On Tuesday, October 29th and Wednesday, October 30th, collectors Kathryn Bahun and Ben Hatcher invite you to The Theatre on King (TTOK) to view their strange and haunting collection of creepy dolls, just in time for Halloween.
Alongside stories written by local authors, Kathryn and Ben’s Creepy Doll Museum installation is the first of its kind in Peterborough.
On a rainy Monday night, I met Kathryn and Ben in the basement of The Cork and Bean in downtown Peterborough, where they brought a selection of the dolls for me to preview. With cracked heads, blank eyes, distorted faces, and other unusual features, the grouping is a strange one, but oddly appealing at the same time.
“These are dolls that have been discarded,” Kathryn says of the collection. “If a child had a choice between one of these dolls or a brand new one, they wouldn’t want one of these. These dolls are the underdogs. All the pretty dolls can find homes, but these ones won’t. That’s why I love them.”
For nearly two years, Kathryn and Ben have been assembling the collection via yard sales, thrift shops, and donations from other collections.
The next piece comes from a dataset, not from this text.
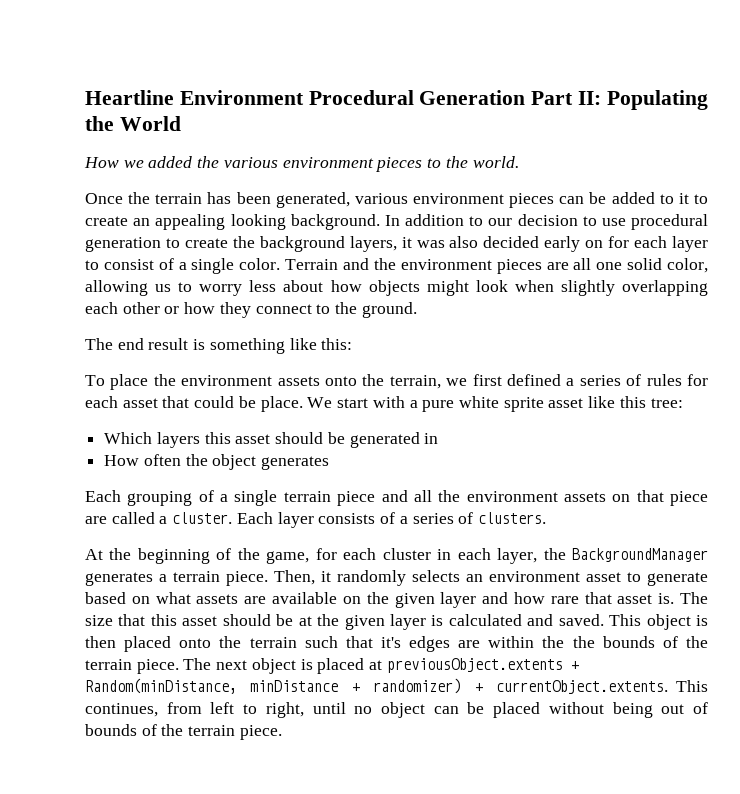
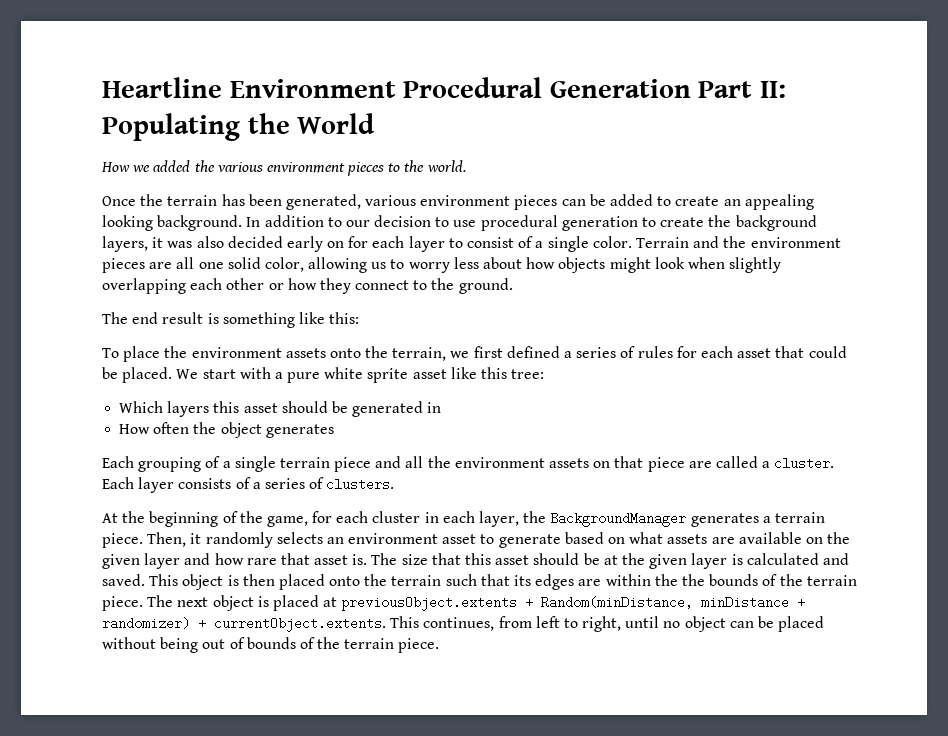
[678,193,708,204] it to -> (672, 201) none
[260,396,303,412] place. -> [122,367,173,383] placed.
[380,637,401,648] it's -> [514,575,532,586] its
With more than 50 dolls between them, the pair have wanted to find a way for the dolls to find their way into the spotlight.
When I ask Kathryn about the origin of the collection, she tenderly picks out a small baby doll with distorted eyes, wild hair, and a massive forehead. Although it’s supposed to look impish, I think it has a slight resemblance to Jack Nicholson in The Shining.
“This is my favourite one,” Kathryn says. “Six months before finding him, there was a loss in my family that I was having a hard time with, and grief kept coming back. When I saw this doll with its huge forehead and creepy face and the milky eyes, it was weird and absurd and made me laugh.”
“That was something I really needed at that time. I would see it in my house and laugh, and I have always used humour as medicine. This is the only one I allow into my bedroom.”
After a few months of accumulating more strange castaway dolls, Kathryn brought her love of them to her friend Ben by gifting him one as an odd birthday present.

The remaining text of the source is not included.